Where the word "subtotal" shows up in the entries below, please copy the whole line.

* _Dataset records_
**********

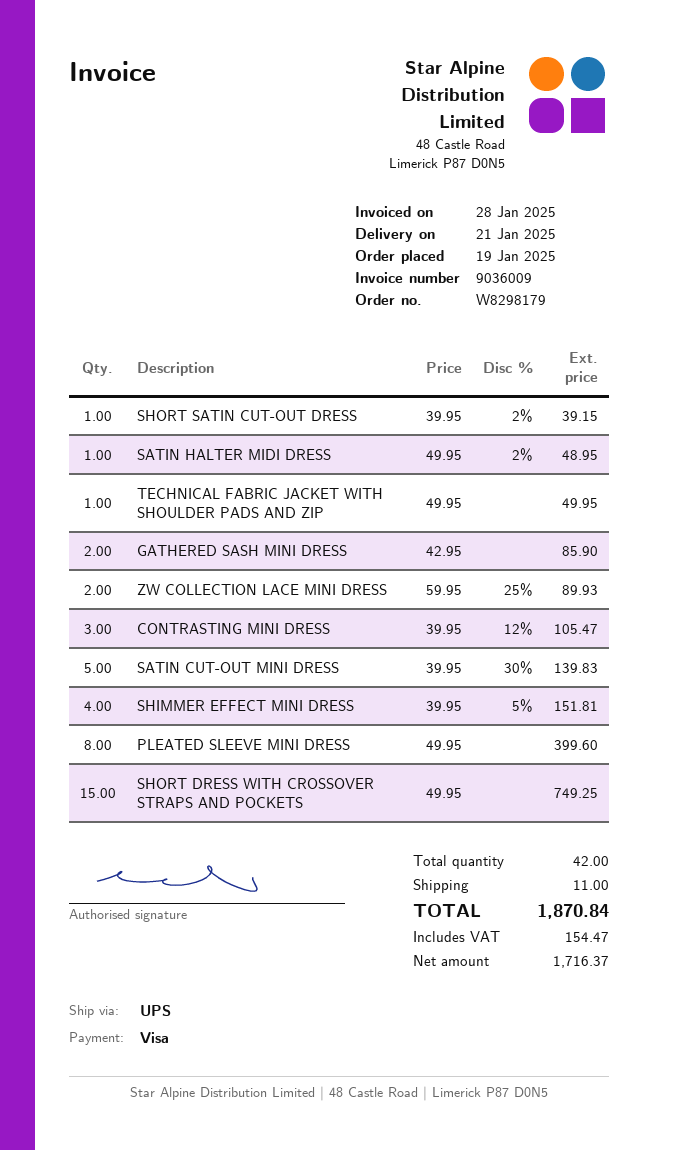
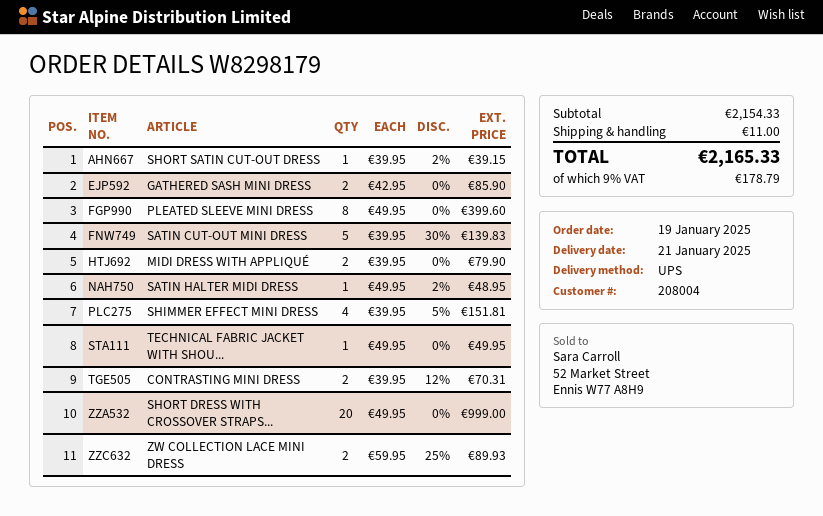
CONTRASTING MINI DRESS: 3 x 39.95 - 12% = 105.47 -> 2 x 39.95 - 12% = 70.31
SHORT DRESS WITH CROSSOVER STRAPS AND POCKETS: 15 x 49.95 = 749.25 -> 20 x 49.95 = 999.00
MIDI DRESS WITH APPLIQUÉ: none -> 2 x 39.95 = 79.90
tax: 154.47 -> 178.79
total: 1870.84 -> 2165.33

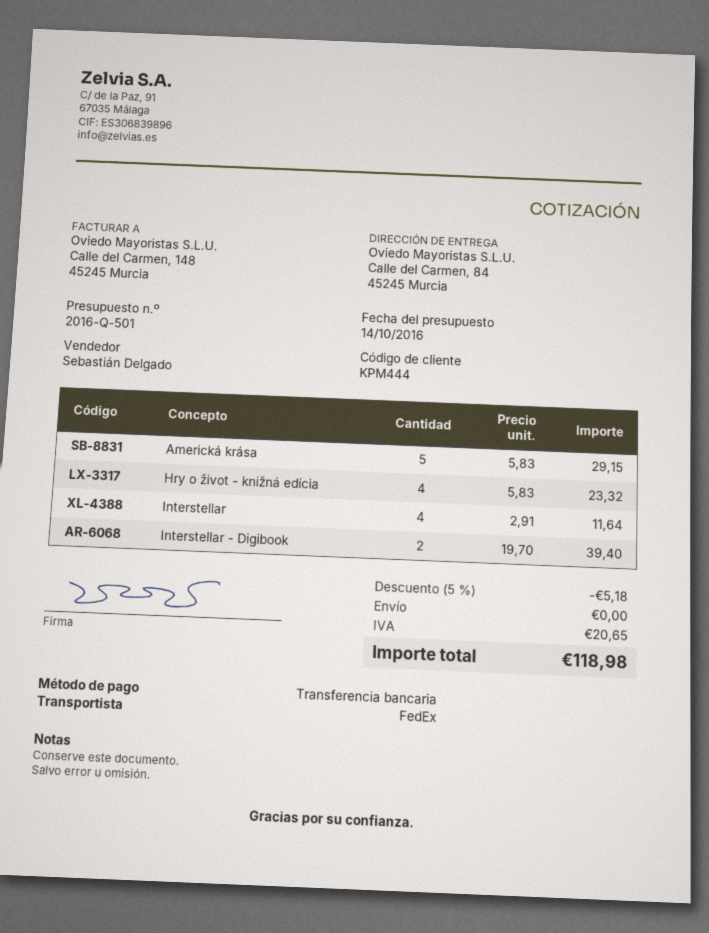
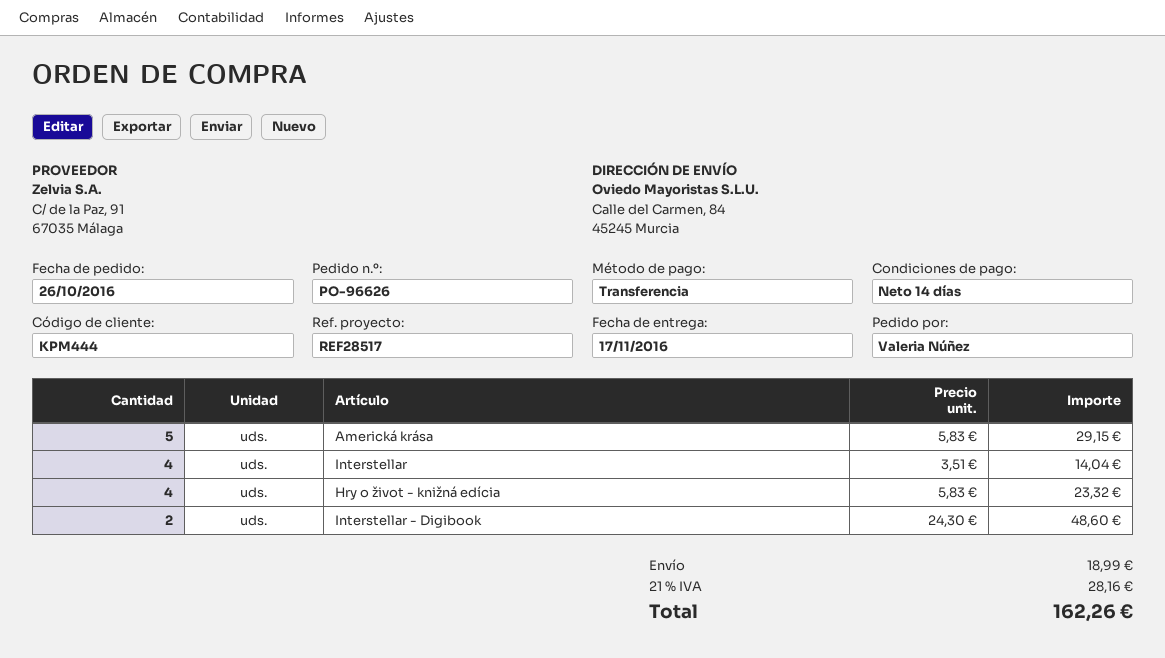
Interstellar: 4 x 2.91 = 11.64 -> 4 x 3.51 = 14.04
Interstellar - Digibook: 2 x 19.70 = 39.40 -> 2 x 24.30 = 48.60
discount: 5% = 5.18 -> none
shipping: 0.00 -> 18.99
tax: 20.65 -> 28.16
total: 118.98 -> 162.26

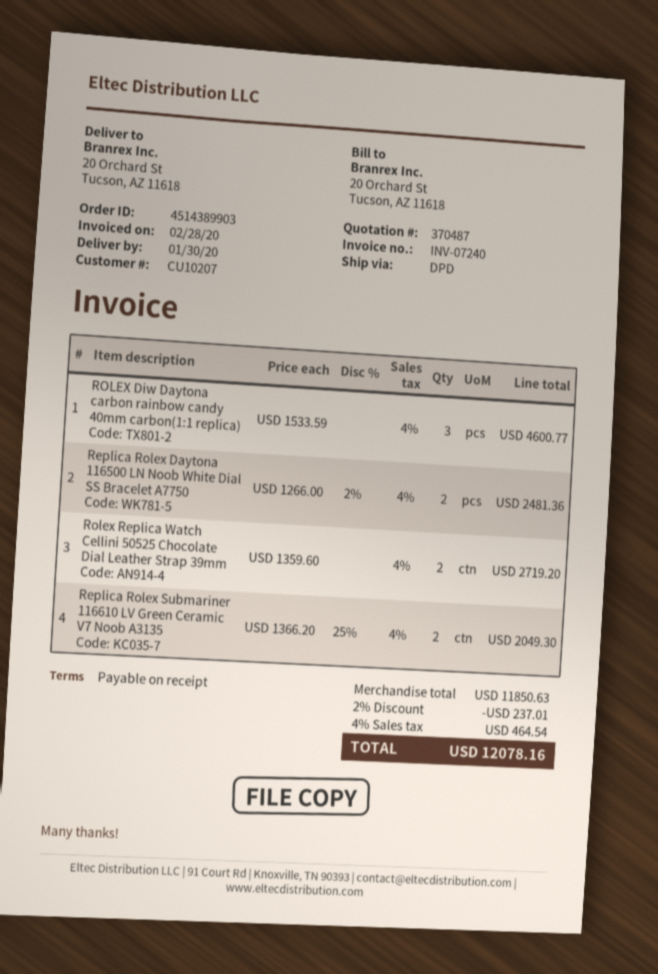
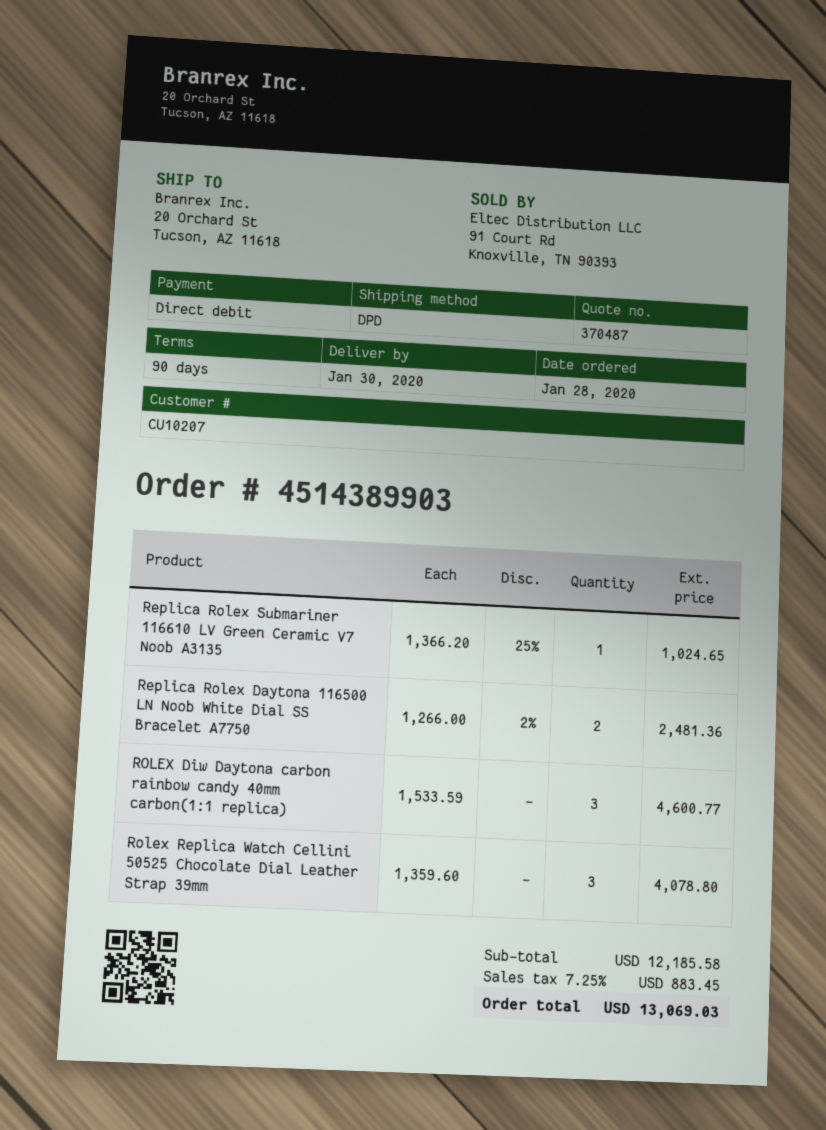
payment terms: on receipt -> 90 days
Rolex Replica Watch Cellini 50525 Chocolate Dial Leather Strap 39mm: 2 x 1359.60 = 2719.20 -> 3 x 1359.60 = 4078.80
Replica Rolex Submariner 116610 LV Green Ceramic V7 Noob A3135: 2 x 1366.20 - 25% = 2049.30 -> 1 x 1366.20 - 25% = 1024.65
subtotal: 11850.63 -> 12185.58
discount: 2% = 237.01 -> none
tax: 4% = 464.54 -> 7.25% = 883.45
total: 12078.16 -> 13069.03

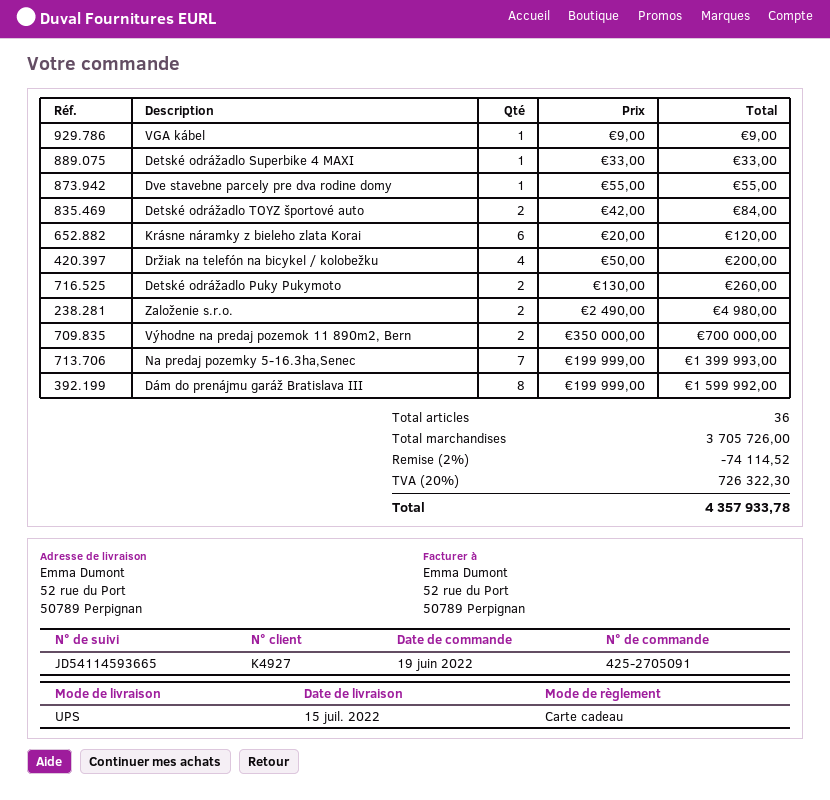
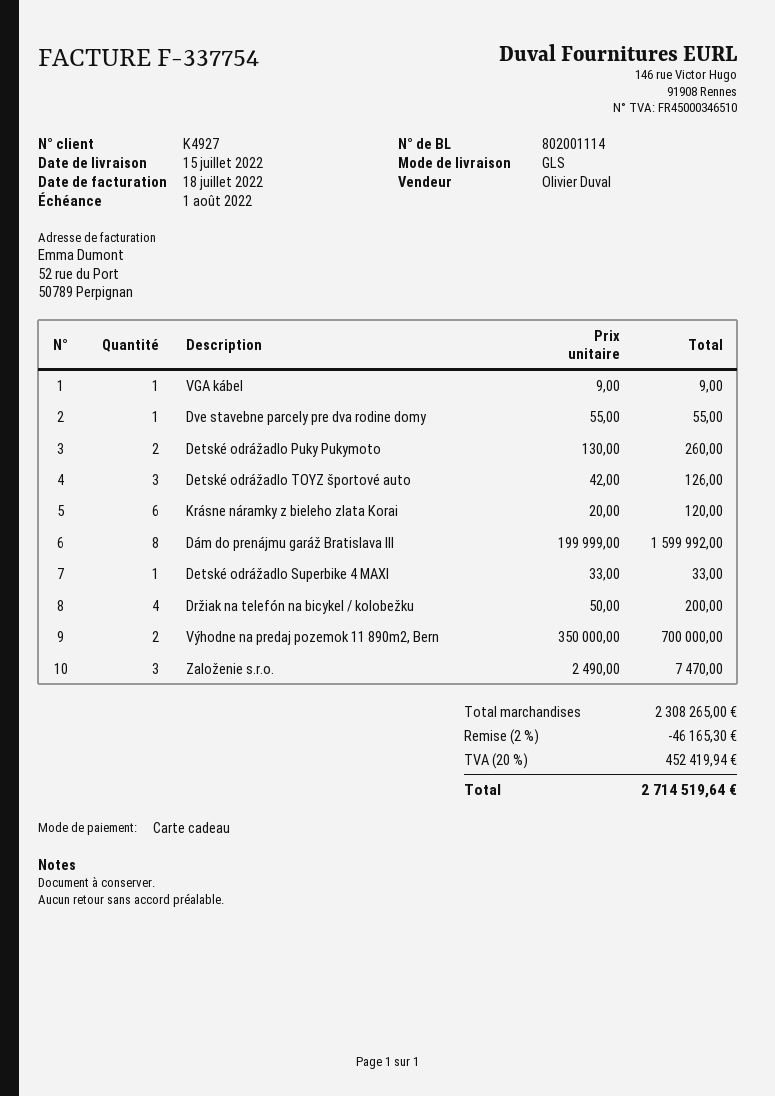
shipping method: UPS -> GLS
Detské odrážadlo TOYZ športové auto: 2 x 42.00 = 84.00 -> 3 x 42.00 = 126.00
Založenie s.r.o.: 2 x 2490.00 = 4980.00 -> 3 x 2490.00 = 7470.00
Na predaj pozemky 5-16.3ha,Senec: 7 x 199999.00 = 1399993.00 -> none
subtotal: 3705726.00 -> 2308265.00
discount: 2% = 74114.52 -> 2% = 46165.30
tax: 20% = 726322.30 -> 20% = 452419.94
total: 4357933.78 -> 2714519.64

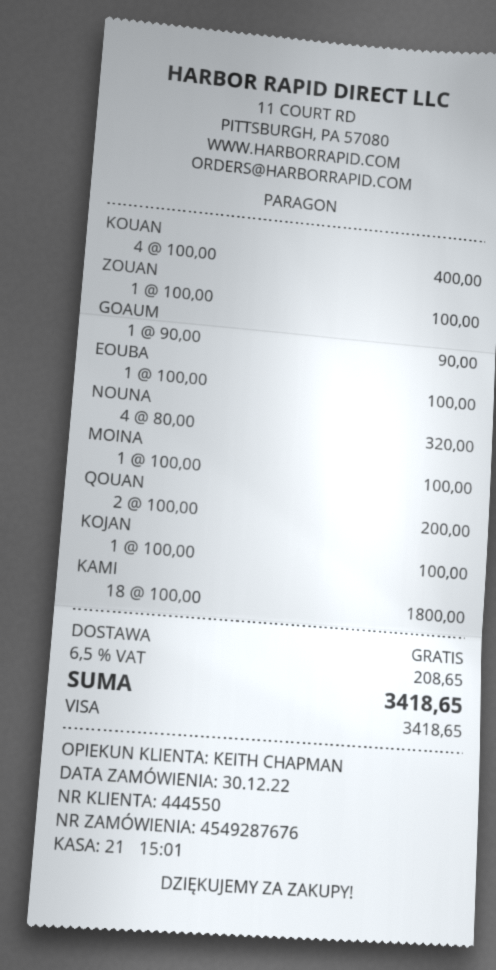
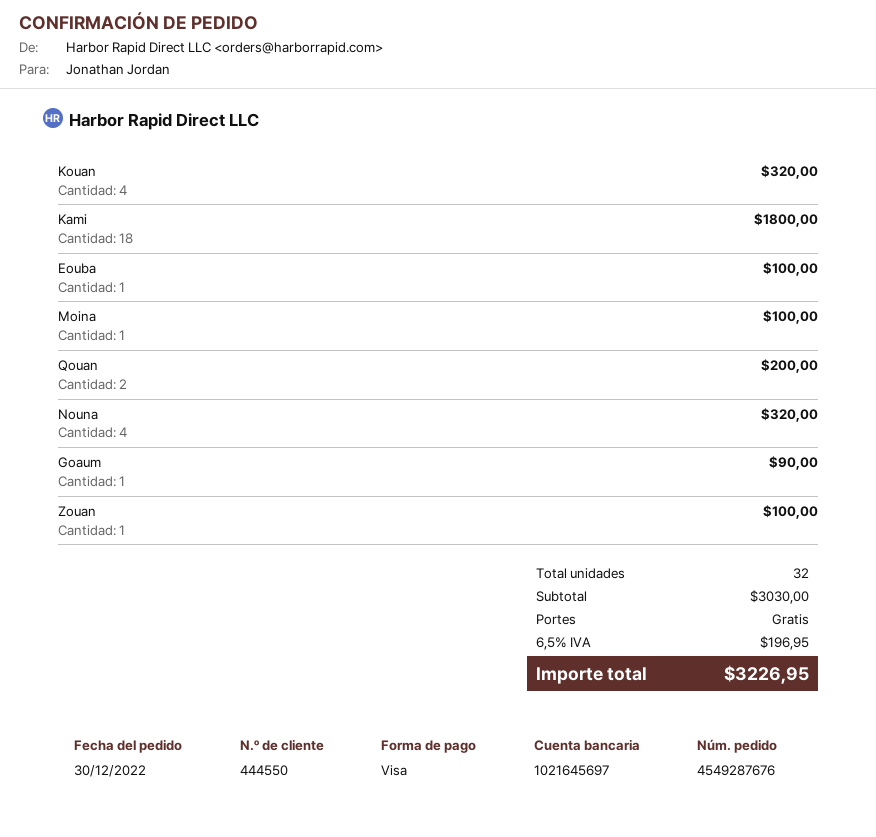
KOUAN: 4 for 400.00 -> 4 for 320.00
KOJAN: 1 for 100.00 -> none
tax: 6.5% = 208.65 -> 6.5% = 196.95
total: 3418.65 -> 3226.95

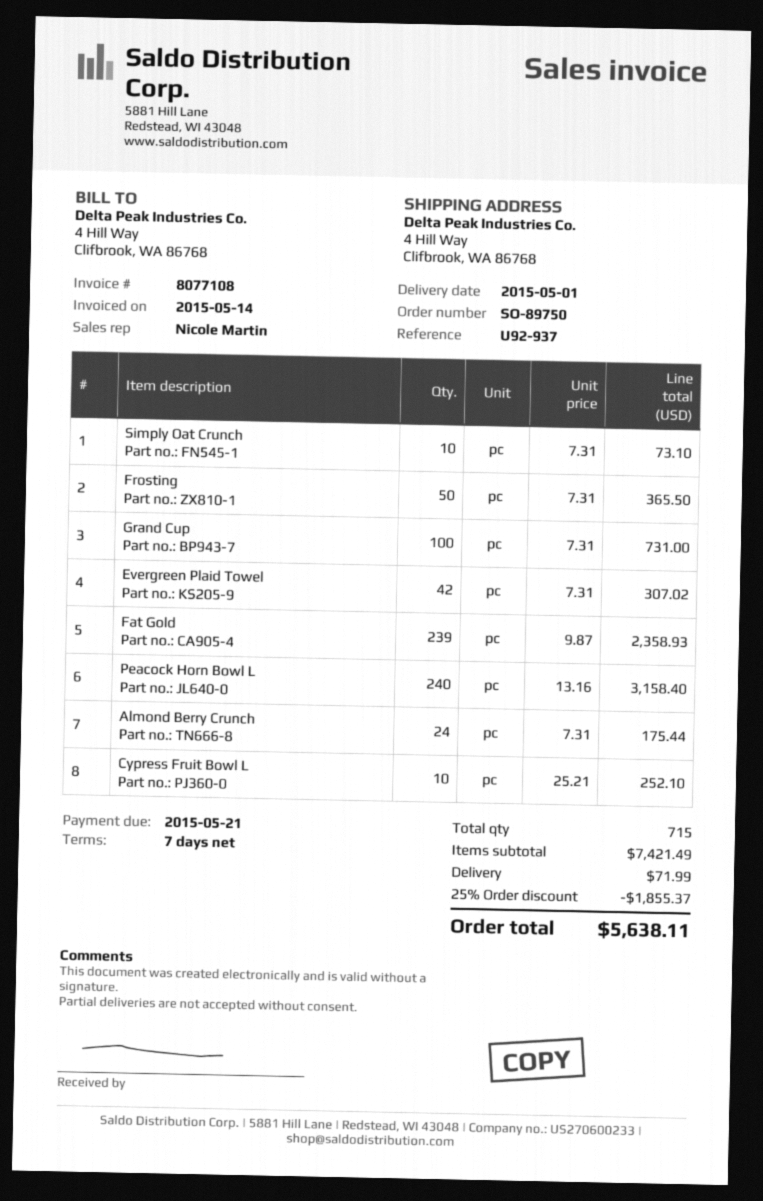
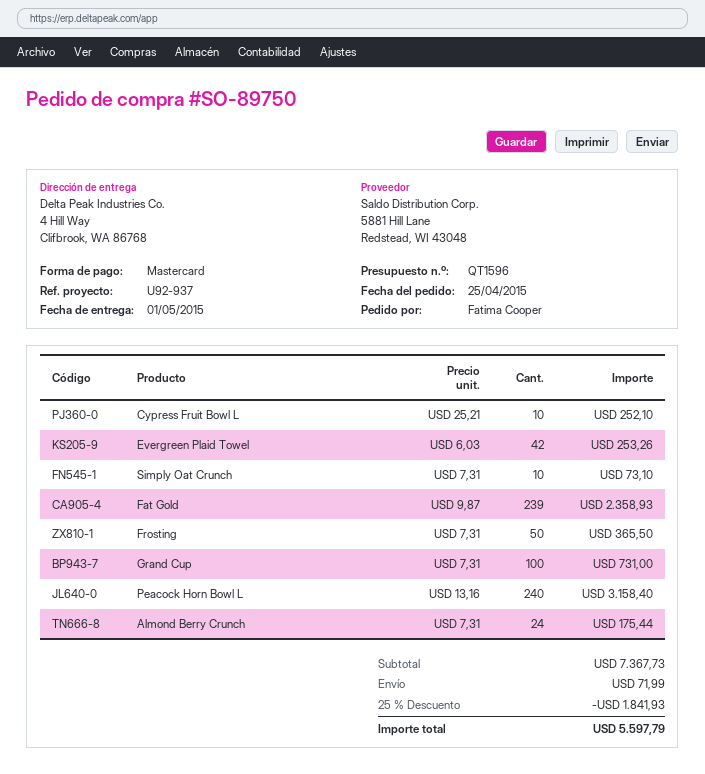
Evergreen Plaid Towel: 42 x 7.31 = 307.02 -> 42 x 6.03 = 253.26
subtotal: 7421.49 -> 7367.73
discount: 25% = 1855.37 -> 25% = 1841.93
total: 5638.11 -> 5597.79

**********

* _Reply to the exercise_
subtotal: 11850.63 -> 12185.58
subtotal: 3705726.00 -> 2308265.00
subtotal: 7421.49 -> 7367.73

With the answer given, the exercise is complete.